Task prompt
Where the string "none" shows up in a line of the records, copy that line.

The input

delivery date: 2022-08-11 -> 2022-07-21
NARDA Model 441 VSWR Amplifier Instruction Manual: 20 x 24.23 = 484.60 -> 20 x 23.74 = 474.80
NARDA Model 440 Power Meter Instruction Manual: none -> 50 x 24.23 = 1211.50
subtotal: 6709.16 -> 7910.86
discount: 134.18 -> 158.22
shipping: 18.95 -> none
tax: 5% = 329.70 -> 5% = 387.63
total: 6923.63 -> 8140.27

...

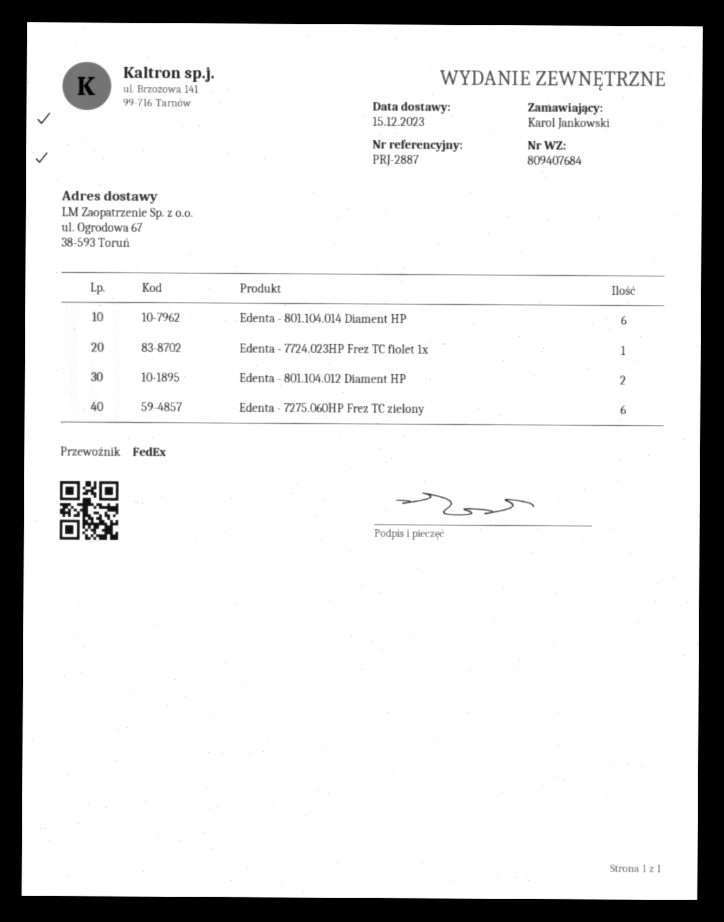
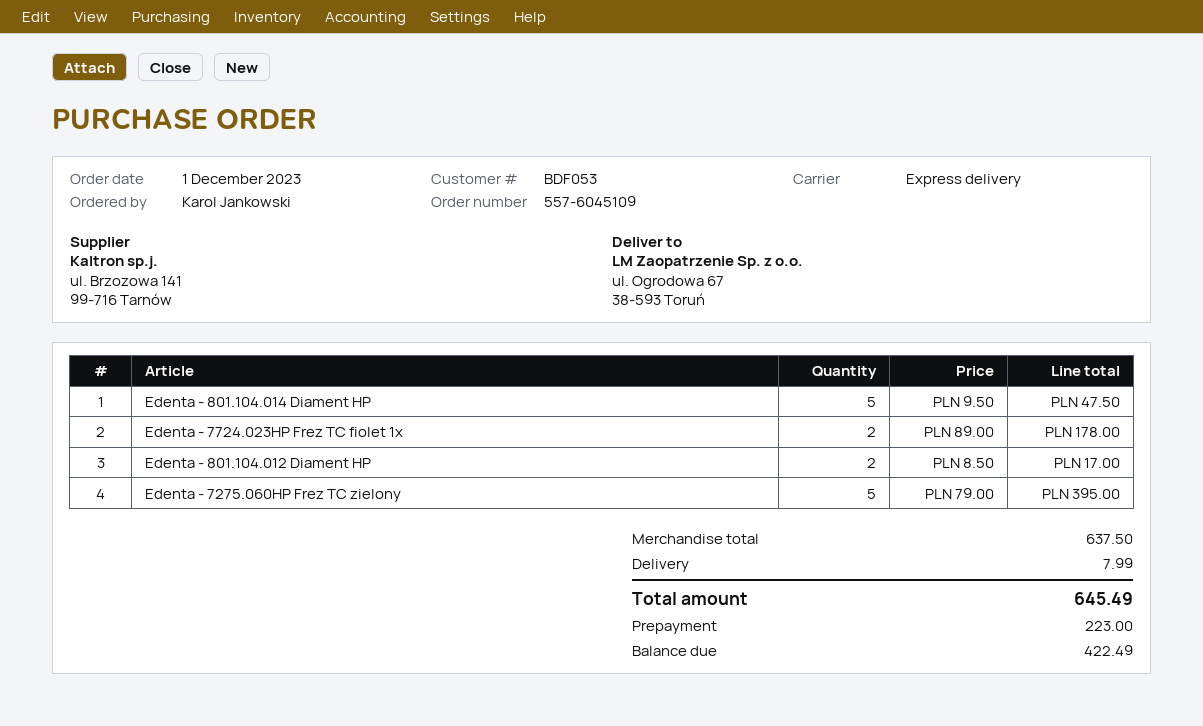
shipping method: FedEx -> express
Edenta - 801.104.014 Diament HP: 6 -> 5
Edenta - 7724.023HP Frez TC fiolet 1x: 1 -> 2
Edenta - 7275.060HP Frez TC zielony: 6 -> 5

Exercise result
NARDA Model 440 Power Meter Instruction Manual: none -> 50 x 24.23 = 1211.50
shipping: 18.95 -> none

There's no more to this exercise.